El humilde Gaspard Sévérin se volvió a Saint-Domingue sin hacer caso de las advertencias de otros refugiados, que seguían llegando a Luisiana en un triste goteo. Las noticias que traían eran deprimentes, pero Sévérin no había logrado adaptarse y prefirió volver a reunirse con su familia, aunque seguía con sus pesadillas de sangre y sus manos temblonas. Habría regresado tan miserable como salió si Sancho García del Solar no le hubiera entregado una suma discreta a modo de préstamo, como dijo, aunque los dos sabían que nunca sería devuelta. Sévérin llevó al agente la autorización de Valmorain para vender la tierra. Lo encontró en la misma dirección que siempre tuvo, aunque el edificio era nuevo, porque el anterior había sido reducido a ceniza en el incendio de Le Cap. Entre los artículos almacenados para exportación que se quemaron en las bodegas estaba el féretro de nogal y plata de Eugenia García del Solar. El anciano seguía con sus negocios, vendiendo lo poco que producía la colonia e importando casas de madera de ciprés de Estados Unidos, que le llegaban en pedazos, listas para ser ensambladas como juguetes. La demanda era insaciable, porque toda escaramuza entre enemigos terminaba en incendio. Ya no había compradores para los objetos que tanta ganancia le dieron en el pasado: telas, sombreros, herramientas, muebles, monturas, grillos, calderos para hervir melaza…

Dos meses después de la partida del tutor, Valmorain recibió la respuesta del agente: había conseguido un comprador para Saint-Lazare: un mulato, oficial del ejército de Toussaint. Podía pagar muy poco, pero fue el único interesado y el agente le recomendó a Valmorain que aceptara la oferta, porque desde la emancipación de los esclavos y la guerra civil, nadie daba nada por la tierra. Hortense debió admitir que se había equivocado de medio a medio con el agente, que resultó más honrado de lo que se podía esperar en esos tiempos tormentosos en que la brújula moral andaba desquiciada. El agente vendió la propiedad, cobró su comisión y le mandó el resto del pago a Valmorain.

A golpes de fusta

Con la partida de Sévérin terminaron las lecciones privadas de Maurice y comenzó su calvario en una escuela para niños de clase alta en Nueva Orleans, donde no aprendía nada pero debía defenderse de los matones que se ensañaron con él, lo cual no lo hizo más atrevido, como esperaban su padre y su madrastra, sino más prudente, como temía su tío Sancho. Volvió a sufrir sus pesadillas de los condenados de Le Cap y en un par de ocasiones se orinó en la cama, pero nadie lo supo porque Tété se encargó de lavar las sábanas a hurtadillas. Ni siquiera contaba con el consuelo de Rosette, porque su padre no lo dejó visitarla en las ursulinas y le prohibió mencionarla delante de Hortense.

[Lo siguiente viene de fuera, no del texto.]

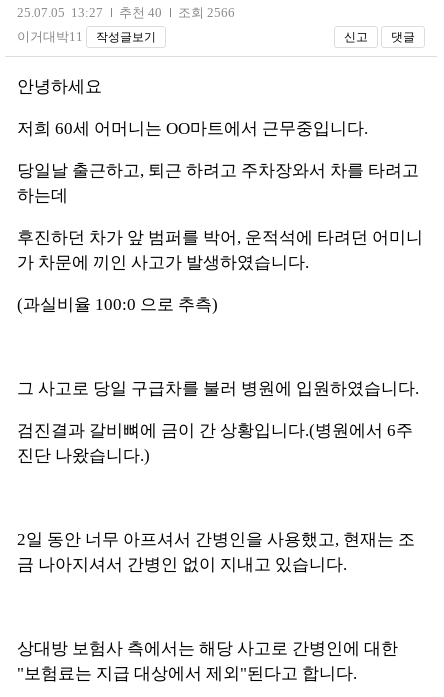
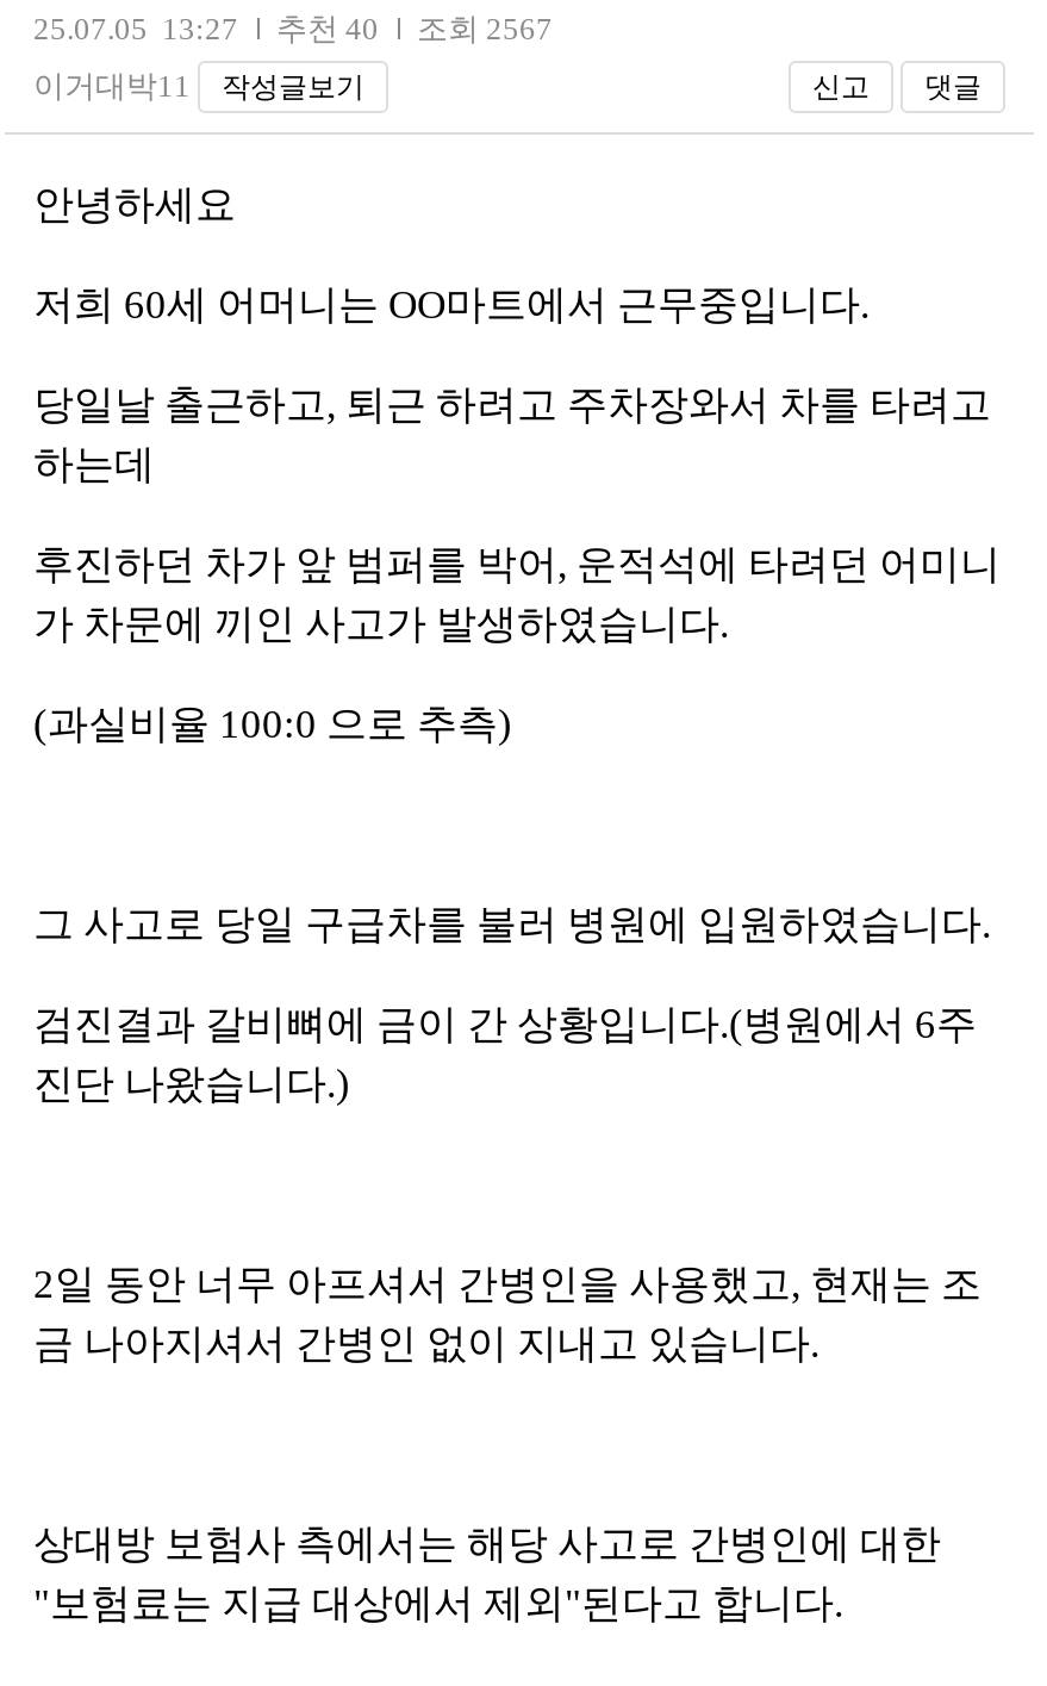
[17,5,235,20] 25.07.05 13:27 추천 40 조회 2566 -> [33,11,553,46] 25.07.05 13:27 추천 40 조회 2567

Toulouse Valmorain había esperado con exagerada aprensión el encuentro de Hortense con Tété, porque no sabía que en Luisiana algo tan banal no merecía una escena. Entre los Guizot, como en toda familia créole , nadie se atrevía a cuestionar al patriarca; las mujeres soportaban los caprichos del marido mientras fueran discretos, y siempre lo eran. Sólo la esposa y los hijos legítimos contaban en este mundo y en el próximo; sería indigno gastar celos en una esclava; mejor reservarlos para las célebres cuarteronas libres de Nueva Orleans, capaces de apoderarse de la voluntad de un hombre hasta su último resuello. Pero aun en el caso de aquellas cortesanas, una dama bien nacida fingía ignorancia y se quedaba muda; así habían criado a Hortense. Su mayordomo, quien se quedó en la plantación a cargo del numeroso personal doméstico, le había confirmado sus sospechas sobre Tété.